メイショウハリオ (Meisho Hario)
8歳となったベテランですが、陣営は衰えを感じていません。
状態と強み
岡田稲男調教師は、メイショウハリオが8歳になっても「闘志」が凄まじく、「競馬に向けていい状態に戻っていく」と、ひとたびレースへ向かうと状態がグッと上がってくる特性を強調しています。初コンビとなる武豊騎手も、調教で初めて騎乗しましたが、聞いていたよりも反応が良かったと好感触を得ています。
レース戦略とコース適性
以前は左回りを苦手とする面もあったようですが、最近はそれを克服しています。岡田調教師の理想のレース運びは、中央の外で中断につけ、ためて、しまいの足を発揮するというものです。武豊騎手は、負傷した浜中騎手の思いを胸に臨むとし、「こういう有力馬に乗せてもらうことになって、きっちりとレースを作って勝ちたい」と意気込みを述べています。
シックスペンス (Sixpence)
芝からの転向初戦だった南部杯で2着に入り、ダート適性を示しました。
国枝栄調教師は、この馬が芝で雰囲気がないと感じたためダートへの適性を探ったところ、南部杯で好走した経緯があります。母がアメリカのダートG1馬という血統背景も持っています。
状態とコース適性
調教師は「体は締まって身が詰まっている感じ」で状態は良いと述べています。コース適性に関しては、左回りも経験しており、乗り難しい馬ではないため、中央のダート1800mは「全く問題ない」と考えています。国枝調教師にとっては初のJRAダートG1挑戦であり、「いい結果を取りたい」と力を込めています。
テンカジョウ (Tenkajo)
牝馬として強い牡馬に挑むテンカジョウの最大の課題は、ゲートです。岡田稲男調教師は、ゲートさえ「5分、4分で出てくれたら」力を発揮できる可能性があると期待を寄せています。
総括:各馬の戦略とレースの鍵
今年のチャンピオンズカップは、実績馬ウィルソンテソーロ、ベテランのメイショウハリオ、牡馬相手に遜色ないダブルハートボンド、そして急成長を遂げたナルカミといった多士済々のメンバーが集結しました。 各陣営とも、中央ダート1800mの特性を考慮し、いかに自分のリズムで走らせ、最後の末脚を活かすかという点を最大のテーマとしています。 どの馬も万全の状態で本番に臨む中、ゲートや並びといった細かい展開要素が、勝敗を左右する重要なカギとなりそうです。

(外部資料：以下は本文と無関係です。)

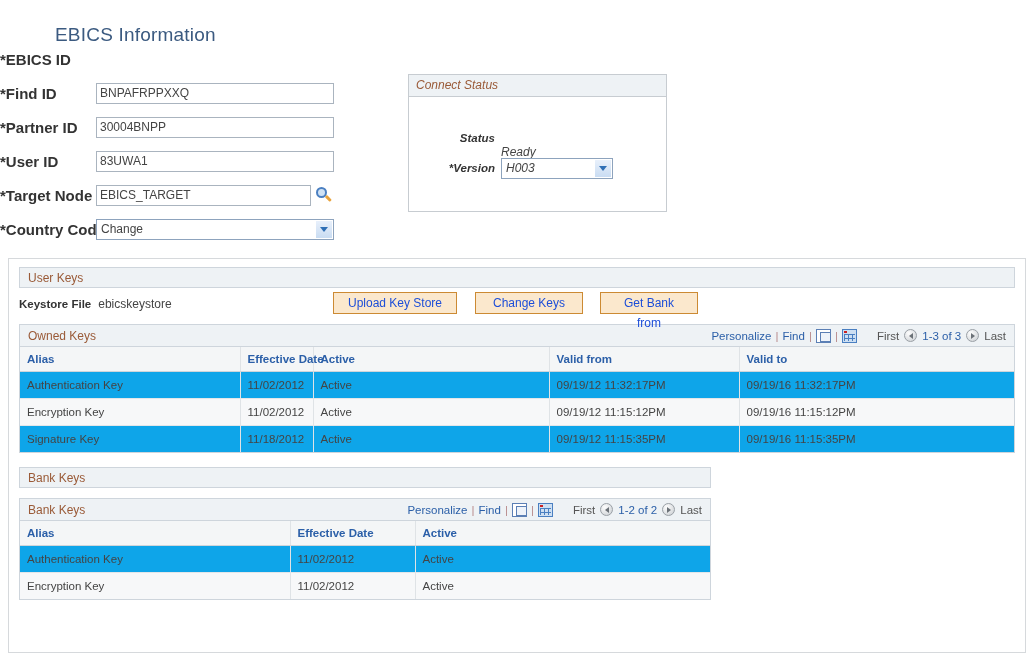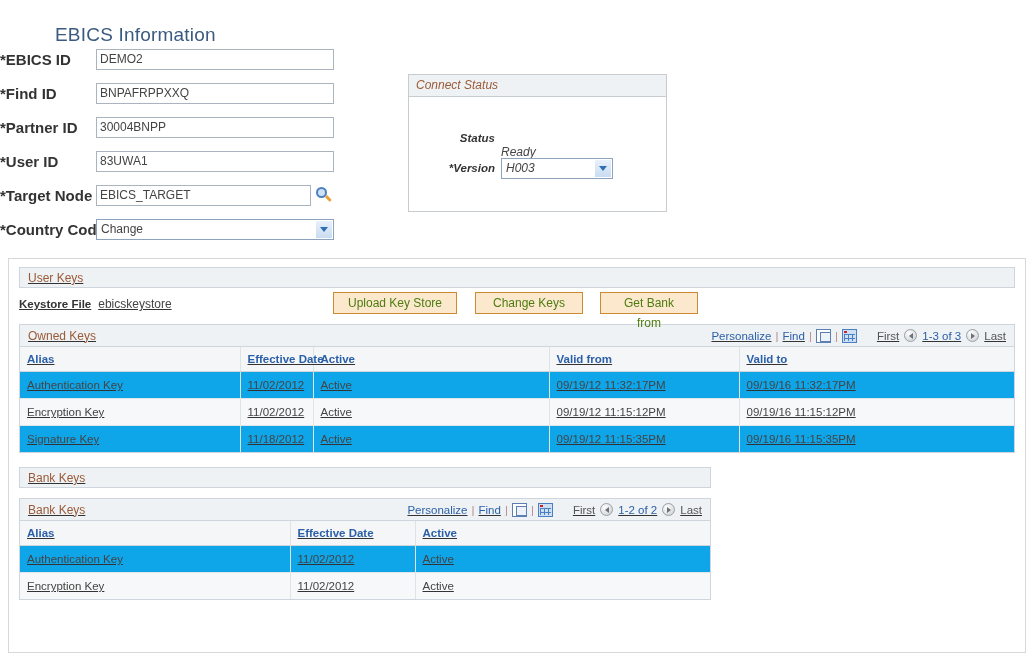--- a/index.html
+++ b/index.html
@@ -84,41 +84,41 @@
   .gb-label {
     width: 92px; text-align: right; padding-right: 6px;
     font-weight: bold; font-size: 11.5px; color: #333;
   }
   .gb-value { font-size: 12px; color: #444; margin-top: 28px; }
 
   
   .outer-panel {
     position: absolute; left: 8px; top: 258px;
     width: 1018px; height: 395px;
-    border: 1px solid #d6d9dc; background: #fff; text-decoration: underline;
+    border: 1px solid #d6d9dc; background: #fff;
   }
 
   
   .sec-header {
     height: 21px; line-height: 20px; padding-left: 8px;
     background: #eef2f5; border: 1px solid #ced5dc;
     color: #9a5a37; font-size: 12px;
   }
 
   .keystore-line {
     display: flex; align-items: center; height: 32px; padding-left: 10px;
   }
   .keystore-label { font-weight: bold; font-size: 11.5px; color: #333; }
   .keystore-value { font-size: 12px; color: #444; margin-left: 7px; }
 
   .btn {
     height: 22px; padding: 0 10px; margin-left: 0;
     background: #fbe8cd; border: 1px solid #cc8a33;
     font-family: "Liberation Sans", sans-serif;
-    font-size: 12px; color: #4d7c0f; cursor: pointer; line-height: 20px;
+    font-size: 12px; color: #1d4ed8; cursor: pointer; line-height: 20px;
   }
 
   
   .grid { border: 1px solid #ced5dc; background: #fff; }
   .grid-header {
     height: 22px; display: flex; align-items: center;
     background: #eef2f5; border-bottom: 1px solid #ced5dc;
     padding: 0 8px 0 8px;
   }
   .grid-title { color: #9a5a37; font-size: 12px; flex: 0 0 auto; }
@@ -190,21 +190,20 @@
 <body>
 
 <div class="page">
 
   <h1 class="page-title">EBICS Information</h1>
 
   <div class="form-area">
 
     <div class="frow">
       <div class="flabel">*EBICS ID</div>
-      <input class="ftext w238" type="text" value="DEMO2" style="">
     </div>
 
     <div class="frow">
       <div class="flabel">*Find ID</div>
       <input class="ftext w238" type="text" value="BNPAFRPPXXQ" style="">
     </div>
 
     <div class="frow">
       <div class="flabel">*Partner ID</div>
       <input class="ftext w238" type="text" value="30004BNPP" style="">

(これは、多くの専門的なパーツ(エンジン、シャシー、タイヤなど)が最高の状態に調整されたF1カーが、特定のサーキットの特性(カーブの多さ、路面の状況)に合わせて、スタートやピット戦略を練って勝負に挑む様子に似ています。馬の能力、騎手の技術、そして展開という要素が絡み合い、最高のパフォーマンスを目指します。)